Nem toda torta feita na Semana Santa é a famosa capixaba recheada com frutos do mar. Alguns ingredientes são até comuns, mas há diferenças entre a iguaria feita numa cidade do
Sul do Espírito Santo com a produzida principalmente nos municípios litorâneos
Ao contrário da torta capixaba mais conhecida, repleta de frutos do mar, a torta feita pelas famílias de
Alfredo Chaves leva apenas palmito, bacalhau salgado, temperos colhidos da horta e ovos caipiras. E isso não é por acaso. A receita nasceu da adaptação das famílias locais às condições geográficas e culturais do século XIX, e se tornou um símbolo da identidade do município.
A história dessa torta remonta à época da colonização, quando Alfredo Chaves recebeu, entre outros, imigrantes portugueses e italianos que aqui se encontraram com os povos indígenas originários e com a herança africana que ajudou a moldar a cultura local.
Essa diversidade é refletida na culinária. Como a tradição cristã é predominante, muitas famílias jejuam na época da Quaresma e na Semana Santa se abstêm de carne.

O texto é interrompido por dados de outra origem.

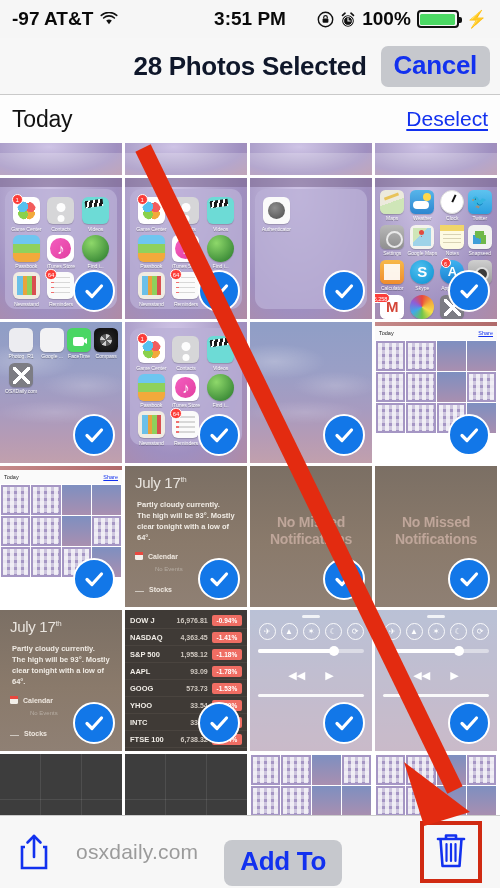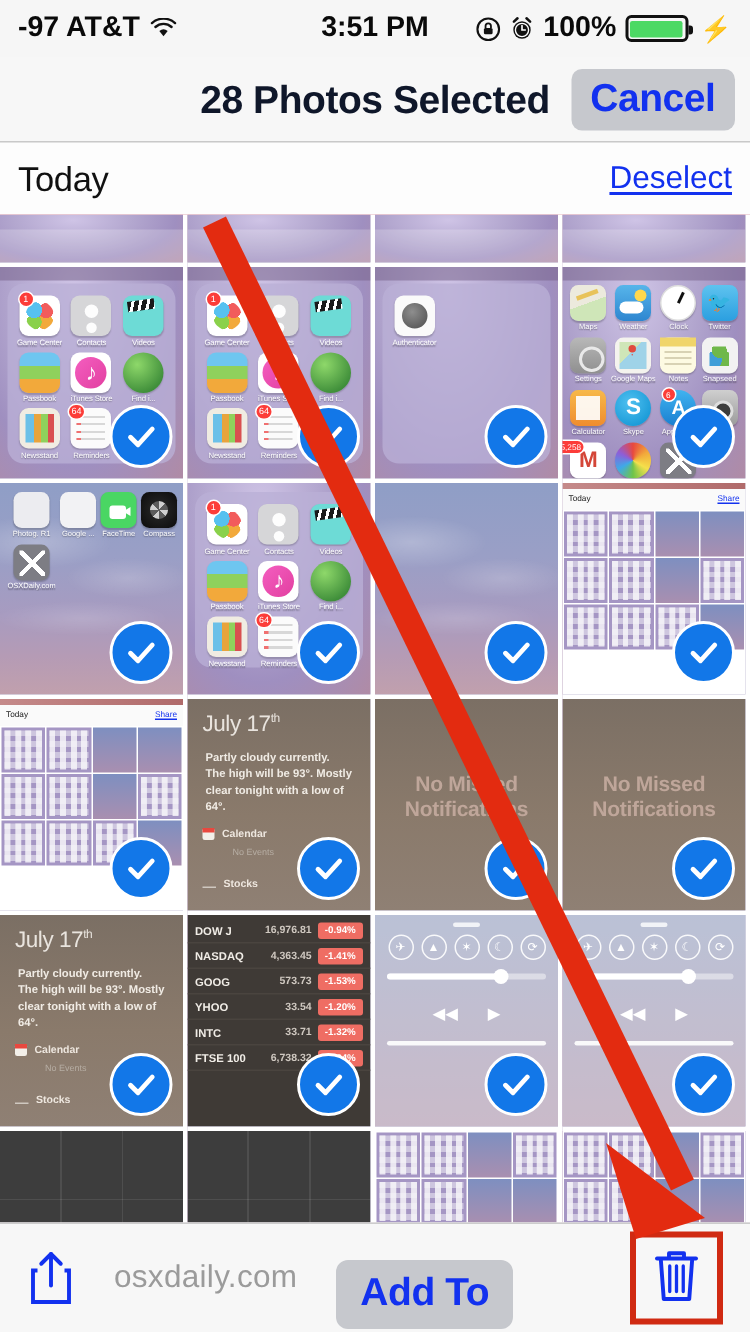"S&P 500" div.stk-r { html: none -> <div> <span>S&amp;P 500</span> <span>1,958.12</span> <span>-1.18%</span> </div> }
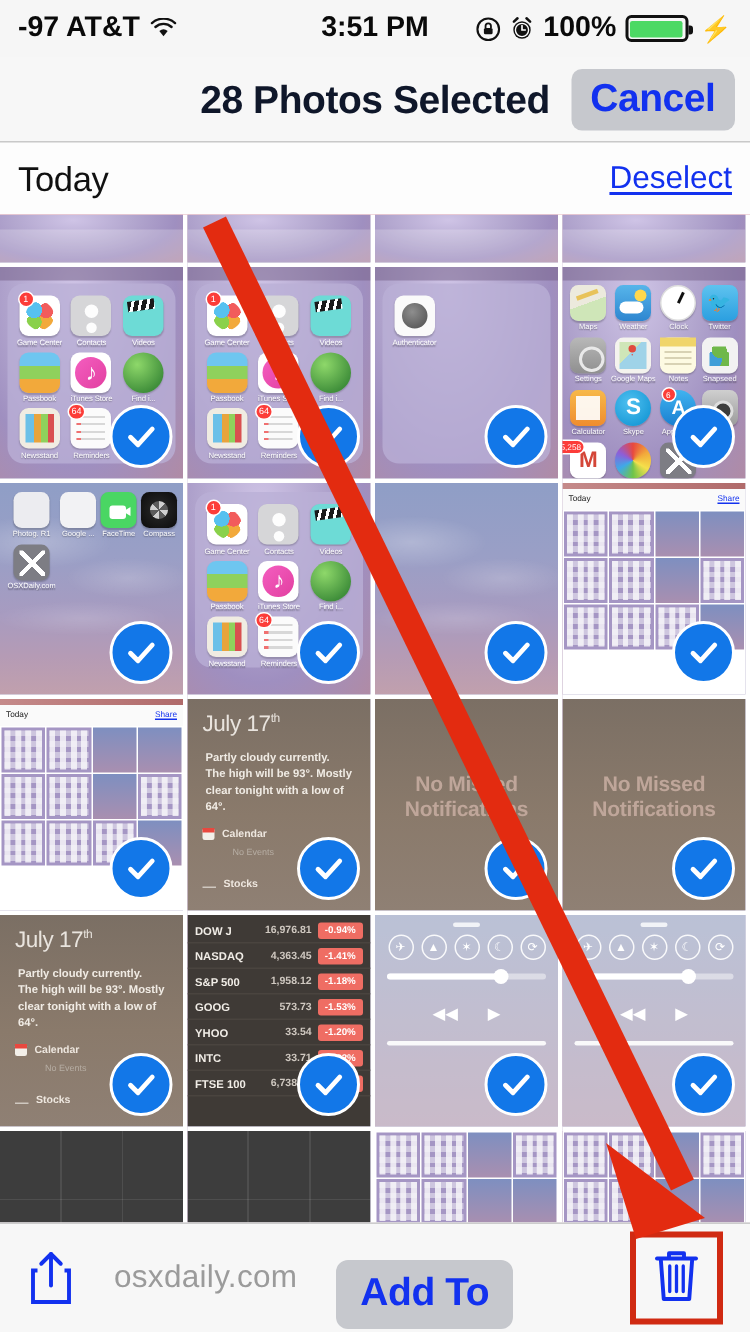"AAPL" div.stk-r { html: none -> <div> <span>AAPL</span> <span>93.09</span> <span>-1.78%</span> </div> }
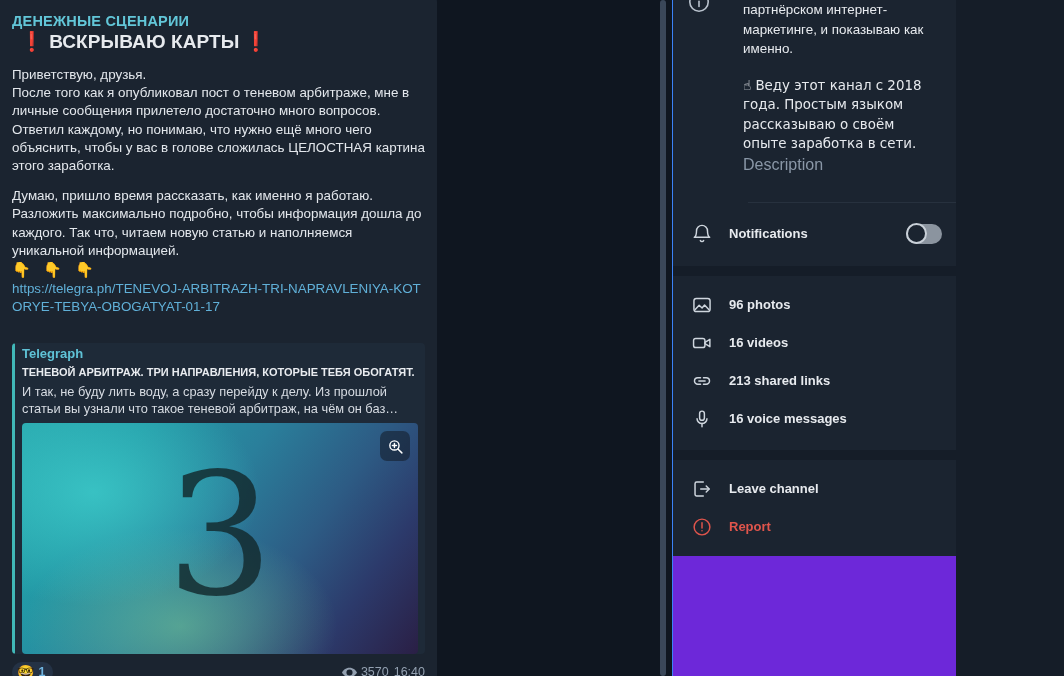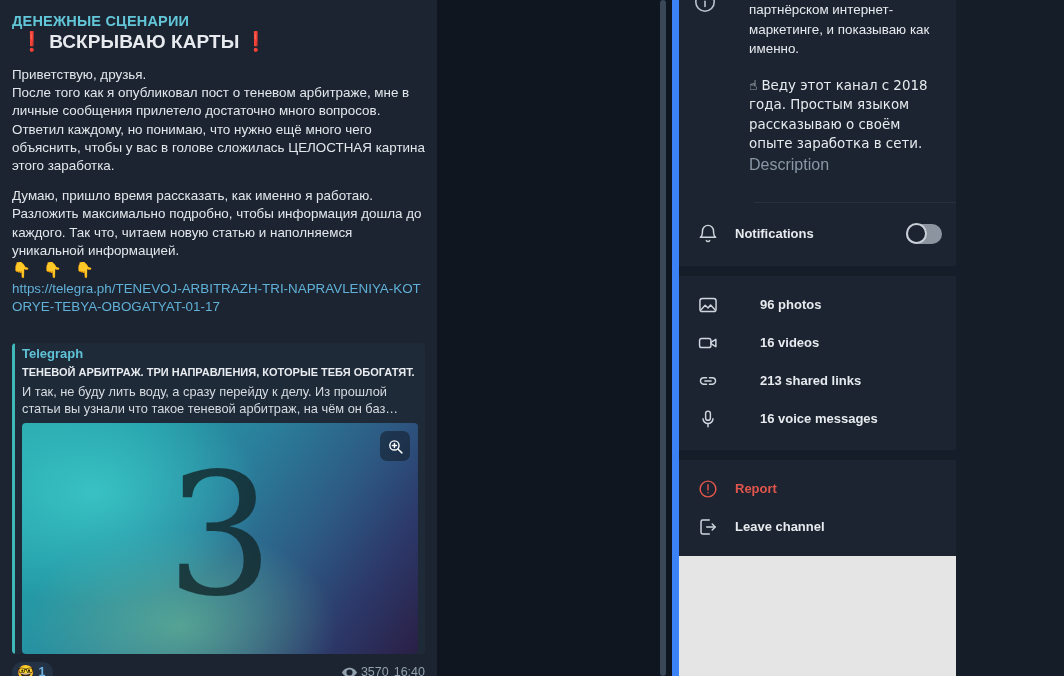"партнёрском интернет-маркетинге, и" .sidebar { background: #e5e5e5 -> #6d28d9; border-left: 7px solid #3b82f6 -> 1px solid #3b82f6 }
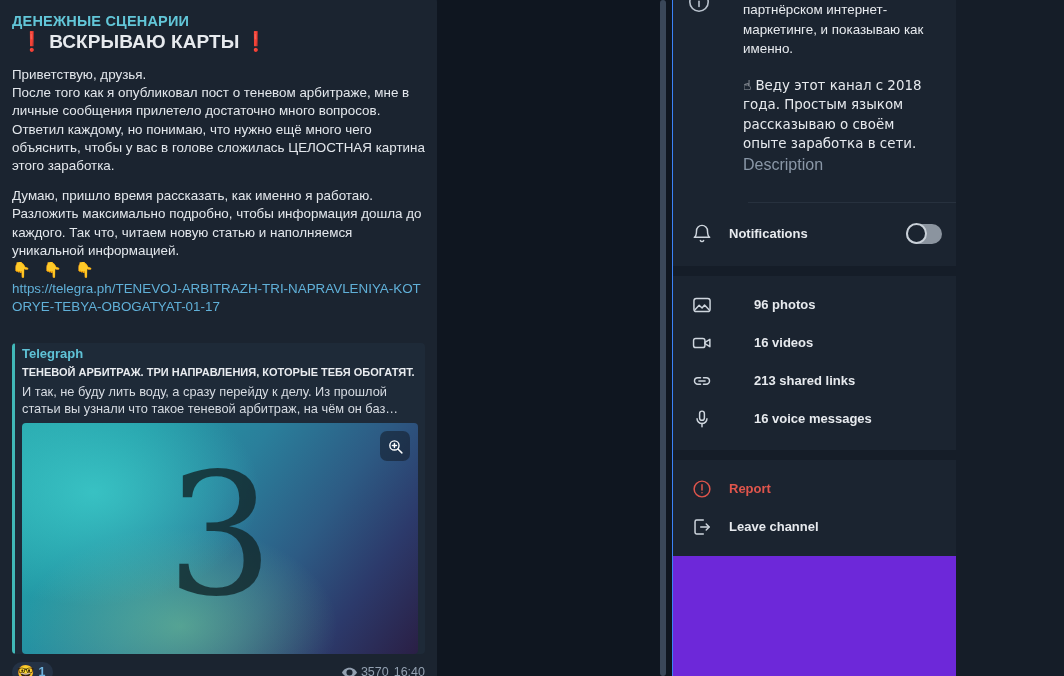"96 photos" .media-list .sb-row { gap: 25px -> none }
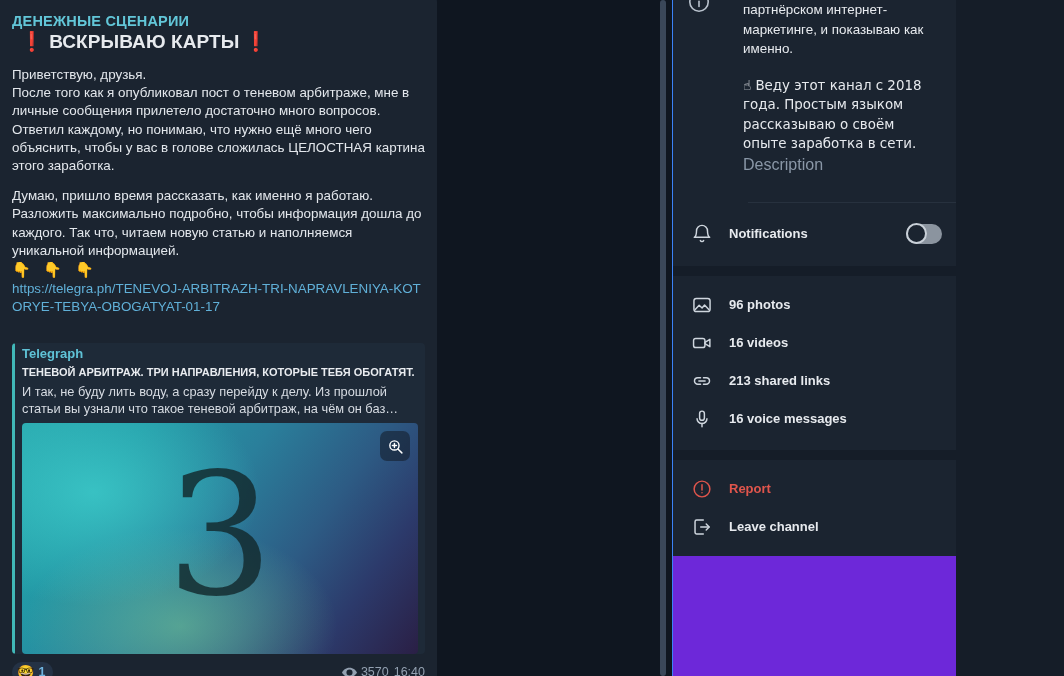"Report" div.sb-row { order: before "Leave channel" -> after "Leave channel" }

Com as restrições alimentares, a torta surgiu como uma das opções para substituí-la.
A pesquisadora e escritora Penha Fronzotti Donadello detalha um pouco essa tradição. “Longe da costa, sem acesso fácil ao mar, os moradores aproveitavam o que havia em abundância nas redondezas: os palmitos extraídos das matas nativas, os temperos frescos das hortas no quintal e os ovos das galinhas criadas com cuidado. O peixe salgado, principalmente o bacalhau, era adquirido em Anchieta, em viagens mensais, ou nas chamadas ‘vendas’ – os estabelecimentos comerciais da época, que abasteciam a população com produtos vindos de outras regiões”, destaca a pesquisadora, que é moradora de Matilde, um dos distritos alfredenses
“Essa combinação criou uma torta única, simples nos ingredientes, mas riquíssima em significado. Mais que um prato, ela é um retrato da criatividade e da união entre os povos que construíram a história do município”, acrescenta a pesquisadora.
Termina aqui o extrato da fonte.